İnanan insanları heyecanlandıran, mutlu eden ve şevklerini artıran olaylar, bu kimseler tarafından tepkisiz ve sakin karşılanıyor. Kalpleri her türlü duyarlılıktan yoksun ve katılaşan bu kimseler gerçekte kendilerine zulmediyorlar. Verdiği nimetler için Rabbimize şükretmek, O'nun hoşnutluğunu kazanacak salih amellerde bulunmak yerine vicdanlarını susturuyorlar. Kur’an, “Bundan sonra kalpleriniz yine katılaştı; taş gibi, hatta daha katı...” (Bakara Suresi, 74) ifadesiyle bu kişilerin kalplerini tanımlıyor.

 

Oysa kalplerin”… 'saygı ve korku ile yumuşaması' zamanı gelmedi mi?..” (Hadid Suresi,16) ayetiyle bildirildiği üzere, kalplerin yumuşama zamanı çoktan gelmiştir; ‘o gün’ ise her şey için çok geç olacaktır.

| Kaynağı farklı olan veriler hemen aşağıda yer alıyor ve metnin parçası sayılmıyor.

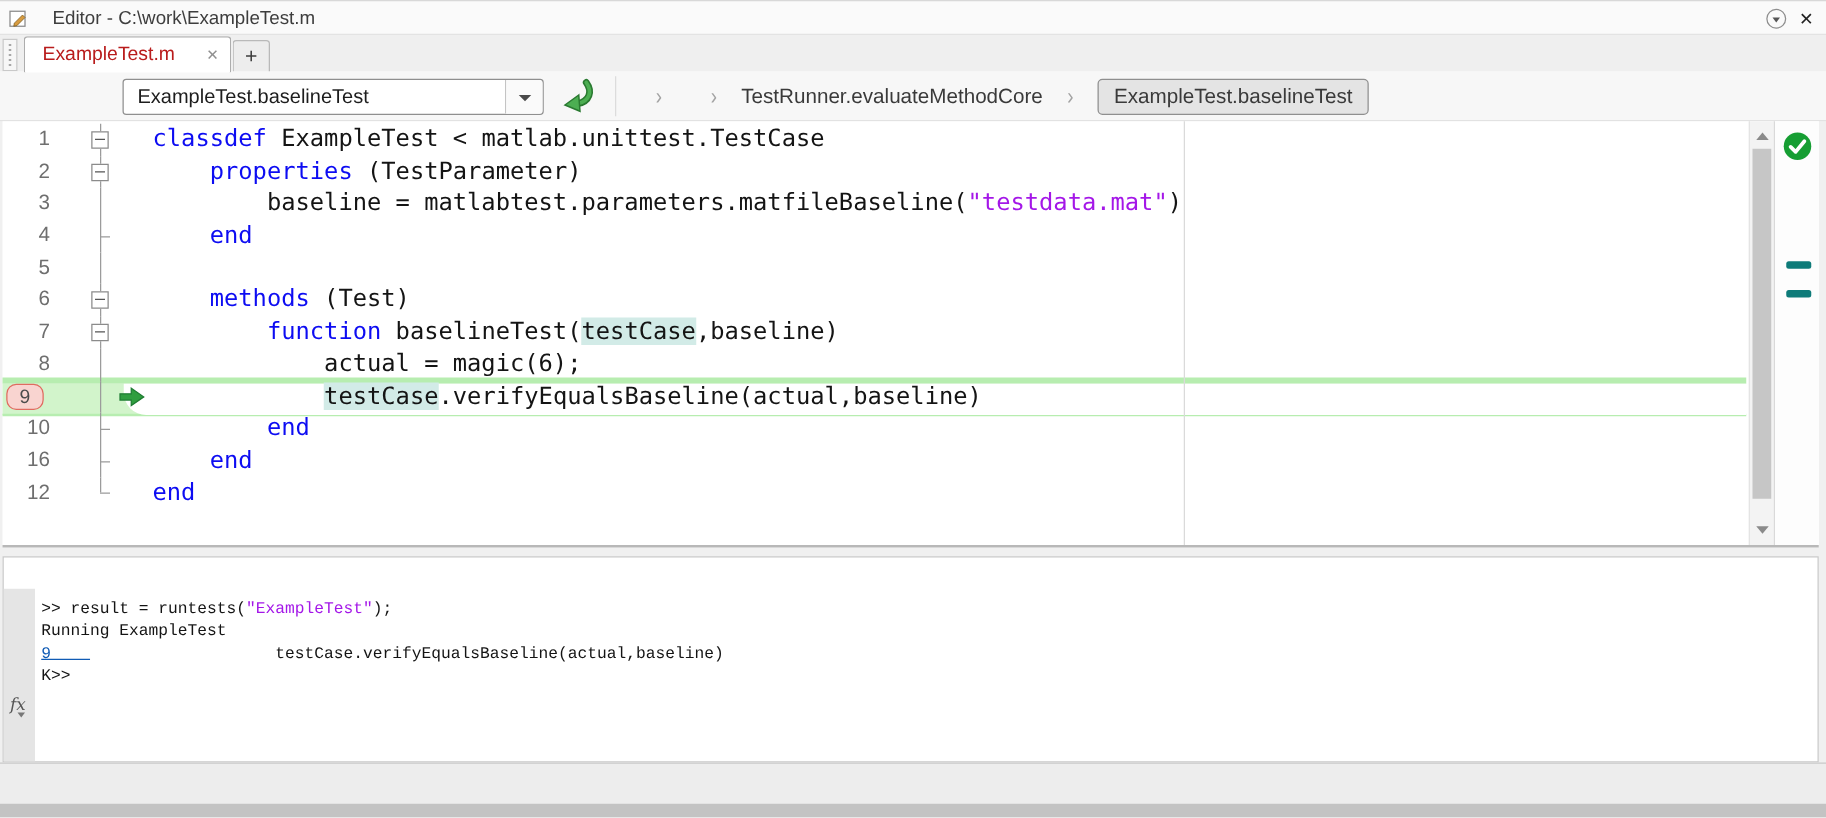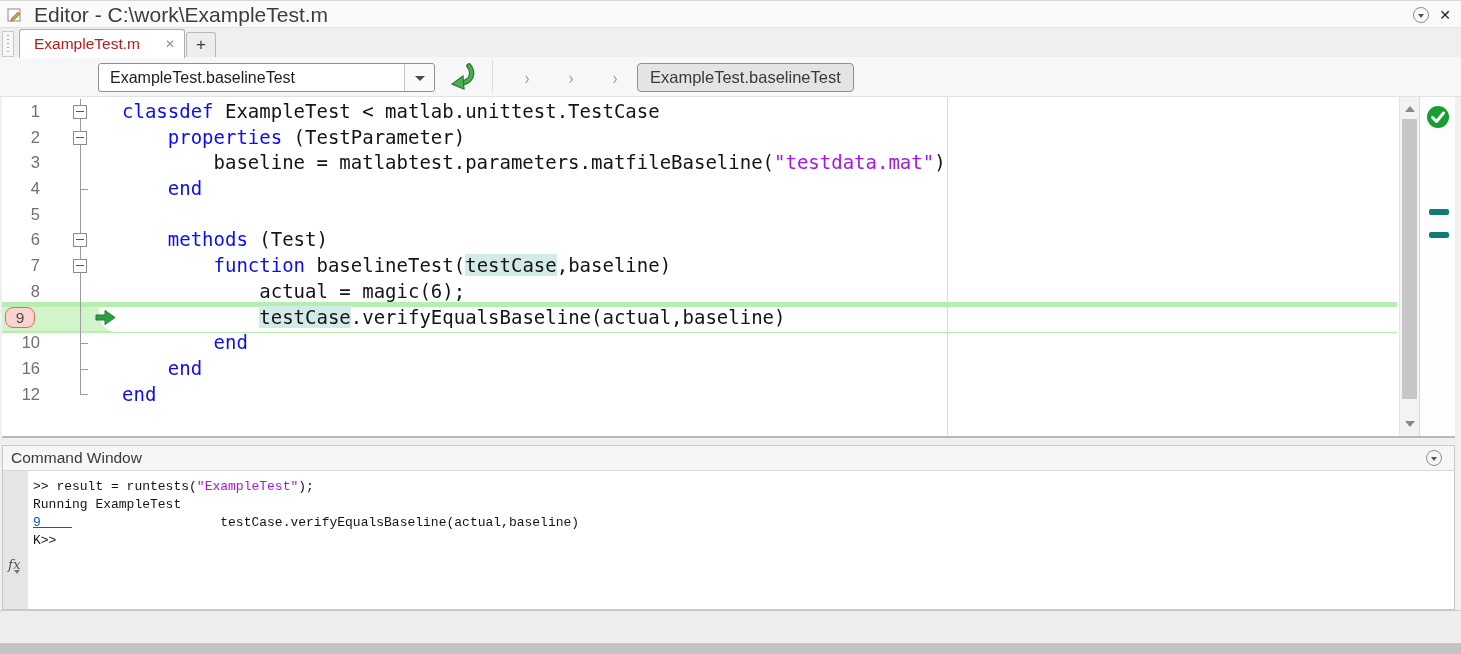--- a/index.html
+++ b/index.html
@@ -10,7 +10,7 @@
   .titlebar { position:absolute; left:0; top:0; width:1461px; height:28px;
               background:#fafafa; border-top:1px solid #d8d8d8; border-bottom:1px solid #e3e3e3; }
   .title-icon { position:absolute; left:7px; top:6px; width:16px; height:16px; }
-  .title-text { position:absolute; left:34px; top:0; line-height:27px; font-size:21px; color:#3d3d3d; }
+  .title-text { position:absolute; left:42px; top:0; line-height:27px; font-size:15px; color:#3d3d3d; }
   .circ-chev { width:16px; height:16px; border:1px solid #8e8e8e; border-radius:50%; position:absolute; }
   .circ-chev::after { content:""; position:absolute; left:4px; top:6px;
     border-left:3.5px solid transparent; border-right:3.5px solid transparent; border-top:4px solid #555; }

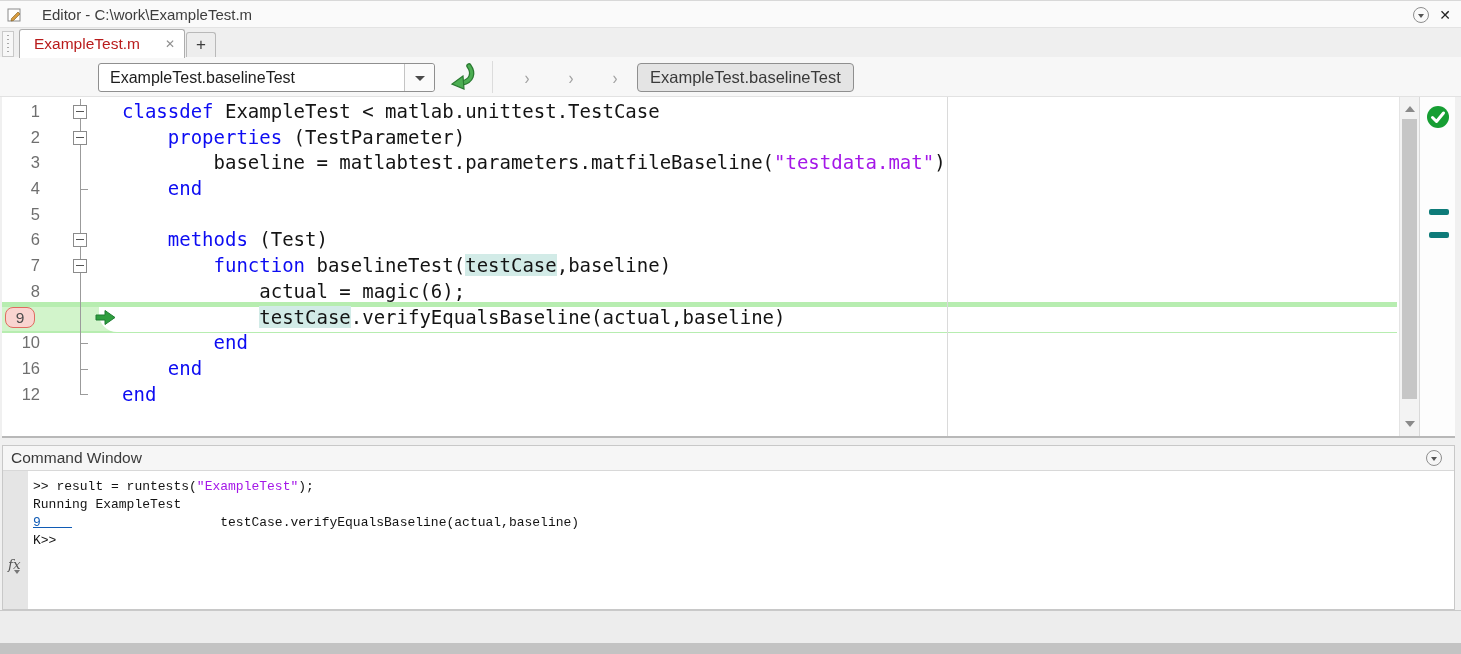--- a/index.html
+++ b/index.html
@@ -155,6 +155,7 @@
   <div class="breadcrumb" id="breadcrumb">
       <span class="bc-chev">›</span>
       <span class="bc-chev">›</span>
+      <span class="bc-item">TestRunner.evaluateMethodCore</span>
       <span class="bc-chev">›</span>
       <span class="bc-item active">ExampleTest.baselineTest</span>
     </div>

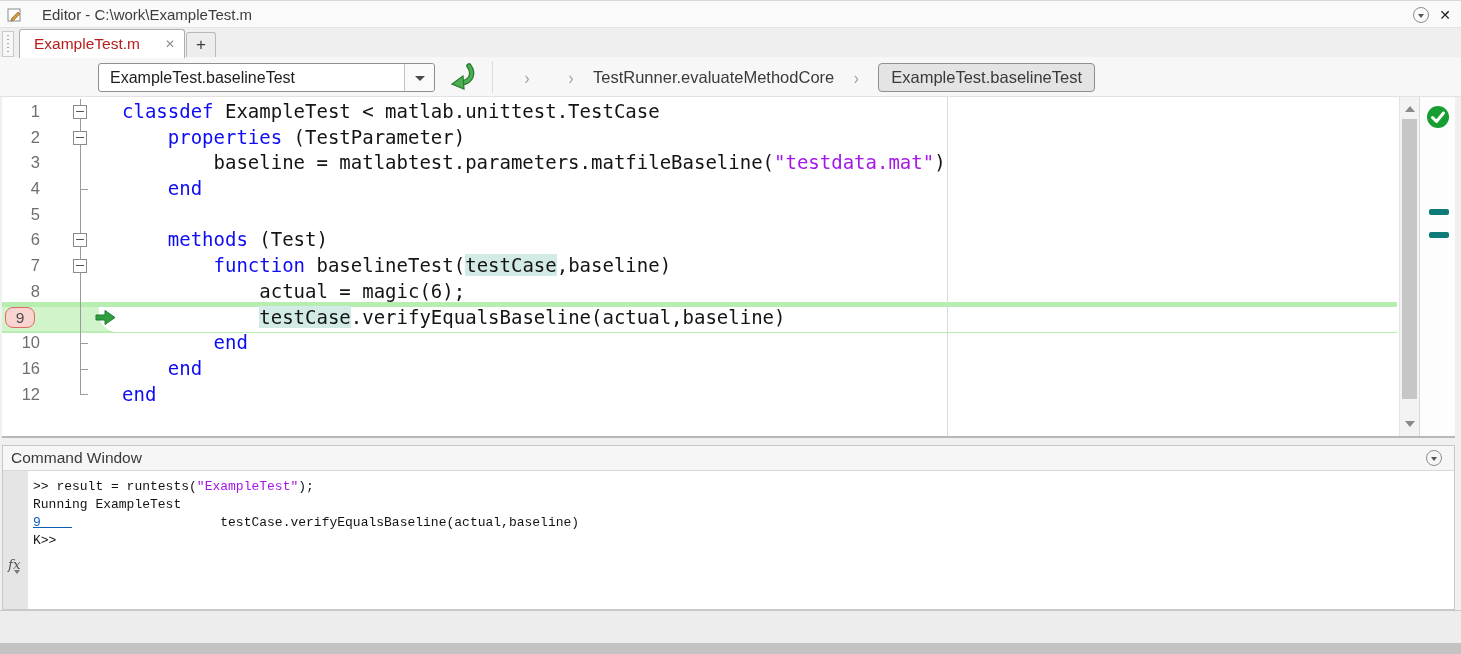--- a/index.html
+++ b/index.html
@@ -281,10 +281,6 @@
 </div>
 
 <div class="cmdwin">
-  <div class="cw-header">
-    <span class="cw-title">Command Window</span>
-    <div class="circ-chev cw-collapse"></div>
-  </div>
   <div class="cw-margin">
     <div class="fx">fx</div>
   </div>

Kur’an ahlakını yaşayan müminler ise vicdanlarını tam kapasitede kullanırlar. Her şeyin bir amaçla yaratıldığını bilir, tanık oldukları olayların ardındaki hayır ve hikmetleri görmeye çalışırlar. Yaşadıkları en küçük bir olayda dahi Yüce Allah'a sığınıp tevekkül eden samimi müminler, bu boyun eğici davranışlarına karşılık Rabbimizin rahmeti ve bağışlayıcılığı ile müjdeleniyorlar:


"Onlara bir musibet isabet ettiğinde, derler ki: "Biz Allah'a ait (kullar)ız ve şüphesiz O'na dönücüleriz." Rablerinden bağışlanma (salat) ve rahmet bunların üzerinedir ve hidayeteerenler de bunlardır."(Bakara Suresi, 156-157)

 

Önemli olaylar karşısında ibret almamak ve ders çıkarmamak, telafisi imkânsız bir pişmanlığa yol açabilir. Her olay inanan insan için hayırla yaratılıyor. Tevekkülsüz davranmak, kızmak, üzülmek nasıl Allah’ın yarattığı kadere saygısızlık ise umursamamak, duyarsız ve ilgisiz kalmak da büyük hata olur.